Unfortunately, being rich at heart doesn’t cover the cost of being a boxing fan, and it’s unclear how many of them will shell out $64.95 for the HD PPV broadcast. Maybe my pessimism is misplaced, and this fight will equal or surpass the 1.25 million buys Mayweather’s 2011 fight with Victor Ortiz brought in. Mayweather-Guerrero is a rare PPV fight in which the quality of the matchup arguably exceeds its hype, and the undercard is one of the strongest boxing has put together in years. But compared to typical Mayweather events, this one seems to be lagging in buzz with 10 days to go. It doesn’t help that Mayweather has been doing very little press from the start, leaving Guerrero to carry the promotion — and that Guerrero more or less stopped doing interviews after his arrest.

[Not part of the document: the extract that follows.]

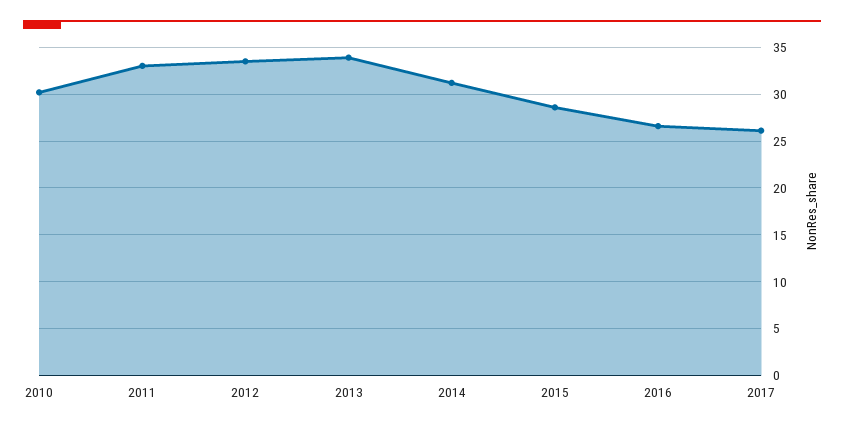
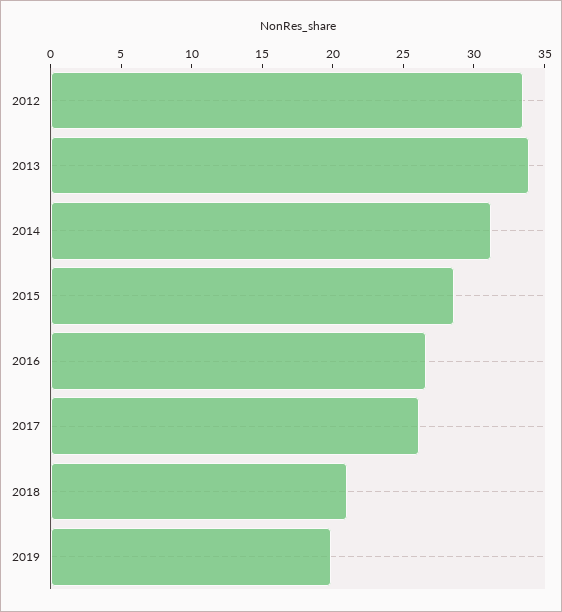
2010: 30 -> none
2011: 33 -> none
2018: none -> 21
2019: none -> 20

But if we are indeed headed for the lowest-selling Mayweather PPV in five years, maybe we can point the finger at something completely unrelated to Showtime’s programming and marketing efforts, or the fighters’ unwillingness to stump for the bout in media. Maybe the biggest impediment to public interest tracks back to last December, when Manny Pacquiao face-planted against Juan Manuel Marquez in the same MGM Grand ring where Mayweather will face Guerrero. Mayweather vs. Pacquiao was boxing’s grand tease, the richest fight in history that never happened but that nevertheless repeatedly drove both Mayweather and Pacquiao past the million-buy barrier. As sick as the hard-core fans were of the mainstream media redirecting the conversation toward Mayweather-Pacquiao, the existence of that conversation — the theoretical superfight hovering in the ether — sold a lot of pay-per-views for both men.

To the mainstream fan, the question becomes if Mayweather-Guerrero isn’t a tune-up for Mayweather-Pacquiao, then why should I care about Mayweather-Guerrero? Never mind that none of the Mayweather or Pacquiao fights in recent years were actually building toward the two best fighters in the world facing each other. And never mind that Mayweather-Guerrero is a fine fight in its own right. It’s about perception.

If the upcoming “May Day” event is going to be a hit on pay-per-view, then everyone involved had better hope Saul “Canelo” Alvarez is a reasonable substitute for Manny Pacquiao. Alvarez did his part last weekend with an impressive victory over Austin Trout, and the will-they-or-won’t-they dance between Canelo and Mayweather has already begun. Will the notion of a September Mayweather showdown against the 22-year-old Mexican heartthrob with “cinnamon” hair generate an extra couple hundred thousand buys in May? Showtime certainly wouldn’t mind if Canelo helps sell Mayweather-Guerrero, just in case neither Mayweather nor Guerrero gets the job done.